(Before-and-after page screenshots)
____________

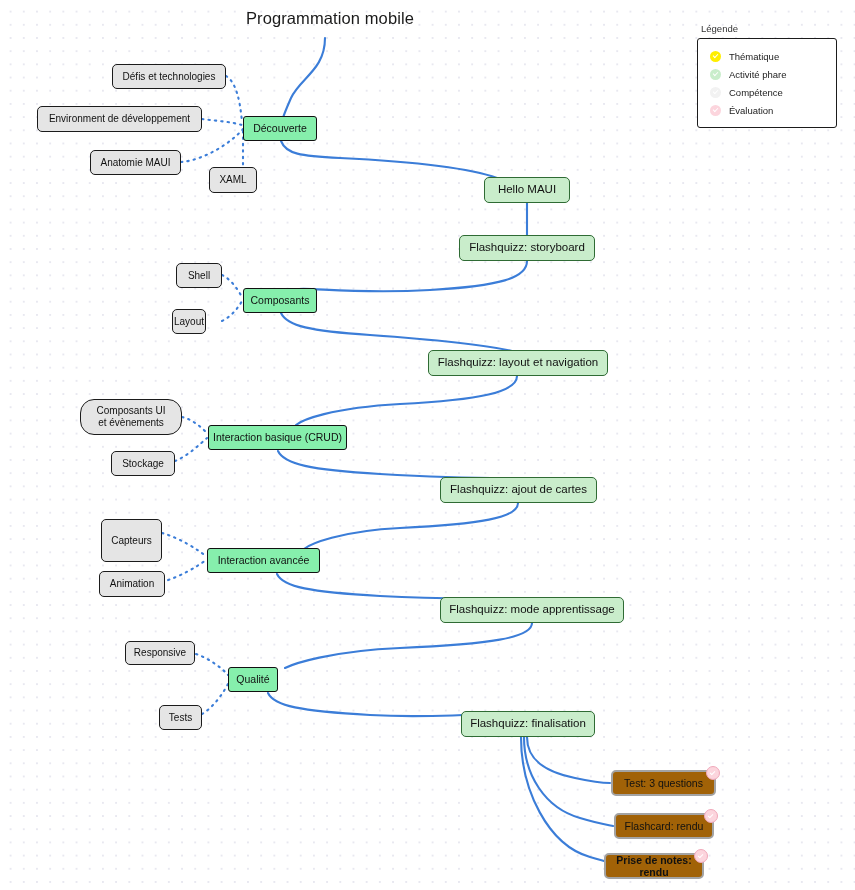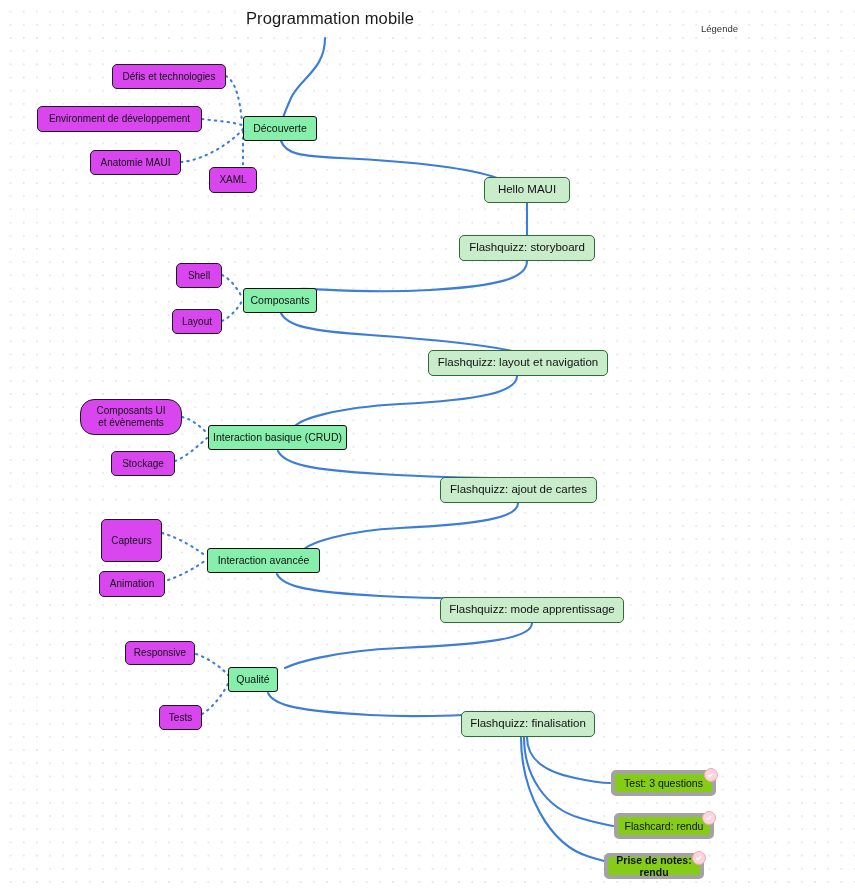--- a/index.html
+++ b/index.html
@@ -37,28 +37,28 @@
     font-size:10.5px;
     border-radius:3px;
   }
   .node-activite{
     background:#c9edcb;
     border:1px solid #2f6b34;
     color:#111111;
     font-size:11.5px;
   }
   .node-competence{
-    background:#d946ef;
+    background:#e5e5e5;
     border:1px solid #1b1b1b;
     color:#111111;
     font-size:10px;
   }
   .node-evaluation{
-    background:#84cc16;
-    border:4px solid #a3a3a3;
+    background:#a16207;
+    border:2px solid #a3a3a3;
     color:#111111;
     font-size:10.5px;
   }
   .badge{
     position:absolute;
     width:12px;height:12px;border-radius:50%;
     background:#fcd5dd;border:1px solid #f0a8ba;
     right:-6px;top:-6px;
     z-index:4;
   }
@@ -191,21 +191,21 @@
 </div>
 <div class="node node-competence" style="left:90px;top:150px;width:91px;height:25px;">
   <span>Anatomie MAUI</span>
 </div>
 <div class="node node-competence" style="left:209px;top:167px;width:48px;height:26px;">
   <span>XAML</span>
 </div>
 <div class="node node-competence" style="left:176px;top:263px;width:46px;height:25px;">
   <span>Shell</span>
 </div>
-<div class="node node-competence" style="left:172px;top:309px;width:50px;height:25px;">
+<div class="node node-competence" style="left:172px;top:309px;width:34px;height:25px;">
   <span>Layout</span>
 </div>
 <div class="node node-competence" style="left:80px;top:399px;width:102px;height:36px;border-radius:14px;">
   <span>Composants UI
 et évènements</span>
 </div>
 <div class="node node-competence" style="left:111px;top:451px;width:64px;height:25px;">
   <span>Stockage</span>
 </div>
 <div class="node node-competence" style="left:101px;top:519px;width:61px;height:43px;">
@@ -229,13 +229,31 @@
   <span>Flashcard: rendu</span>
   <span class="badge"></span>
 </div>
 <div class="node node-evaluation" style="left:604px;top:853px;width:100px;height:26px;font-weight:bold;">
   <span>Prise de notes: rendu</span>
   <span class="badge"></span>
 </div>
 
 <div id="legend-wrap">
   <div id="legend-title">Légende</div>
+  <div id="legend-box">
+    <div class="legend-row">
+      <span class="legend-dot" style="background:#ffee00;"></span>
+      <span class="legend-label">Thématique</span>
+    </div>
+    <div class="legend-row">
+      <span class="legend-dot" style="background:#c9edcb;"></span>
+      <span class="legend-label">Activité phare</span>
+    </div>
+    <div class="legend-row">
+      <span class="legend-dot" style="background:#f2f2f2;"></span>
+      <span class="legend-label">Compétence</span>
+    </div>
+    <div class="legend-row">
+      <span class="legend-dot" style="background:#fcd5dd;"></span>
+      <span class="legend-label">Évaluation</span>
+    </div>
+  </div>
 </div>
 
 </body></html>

____________

About this exercise: For every entry, return its exact wording and leave out any image.

Answer section:
--- a/index.html
+++ b/index.html
@@ -37,28 +37,28 @@
     font-size:10.5px;
     border-radius:3px;
   }
   .node-activite{
     background:#c9edcb;
     border:1px solid #2f6b34;
     color:#111111;
     font-size:11.5px;
   }
   .node-competence{
-    background:#d946ef;
+    background:#e5e5e5;
     border:1px solid #1b1b1b;
     color:#111111;
     font-size:10px;
   }
   .node-evaluation{
-    background:#84cc16;
-    border:4px solid #a3a3a3;
+    background:#a16207;
+    border:2px solid #a3a3a3;
     color:#111111;
     font-size:10.5px;
   }
   .badge{
     position:absolute;
     width:12px;height:12px;border-radius:50%;
     background:#fcd5dd;border:1px solid #f0a8ba;
     right:-6px;top:-6px;
     z-index:4;
   }
@@ -191,21 +191,21 @@
 </div>
 <div class="node node-competence" style="left:90px;top:150px;width:91px;height:25px;">
   <span>Anatomie MAUI</span>
 </div>
 <div class="node node-competence" style="left:209px;top:167px;width:48px;height:26px;">
   <span>XAML</span>
 </div>
 <div class="node node-competence" style="left:176px;top:263px;width:46px;height:25px;">
   <span>Shell</span>
 </div>
-<div class="node node-competence" style="left:172px;top:309px;width:50px;height:25px;">
+<div class="node node-competence" style="left:172px;top:309px;width:34px;height:25px;">
   <span>Layout</span>
 </div>
 <div class="node node-competence" style="left:80px;top:399px;width:102px;height:36px;border-radius:14px;">
   <span>Composants UI
 et évènements</span>
 </div>
 <div class="node node-competence" style="left:111px;top:451px;width:64px;height:25px;">
   <span>Stockage</span>
 </div>
 <div class="node node-competence" style="left:101px;top:519px;width:61px;height:43px;">
@@ -229,13 +229,31 @@
   <span>Flashcard: rendu</span>
   <span class="badge"></span>
 </div>
 <div class="node node-evaluation" style="left:604px;top:853px;width:100px;height:26px;font-weight:bold;">
   <span>Prise de notes: rendu</span>
   <span class="badge"></span>
 </div>
 
 <div id="legend-wrap">
   <div id="legend-title">Légende</div>
+  <div id="legend-box">
+    <div class="legend-row">
+      <span class="legend-dot" style="background:#ffee00;"></span>
+      <span class="legend-label">Thématique</span>
+    </div>
+    <div class="legend-row">
+      <span class="legend-dot" style="background:#c9edcb;"></span>
+      <span class="legend-label">Activité phare</span>
+    </div>
+    <div class="legend-row">
+      <span class="legend-dot" style="background:#f2f2f2;"></span>
+      <span class="legend-label">Compétence</span>
+    </div>
+    <div class="legend-row">
+      <span class="legend-dot" style="background:#fcd5dd;"></span>
+      <span class="legend-label">Évaluation</span>
+    </div>
+  </div>
 </div>
 
 </body></html>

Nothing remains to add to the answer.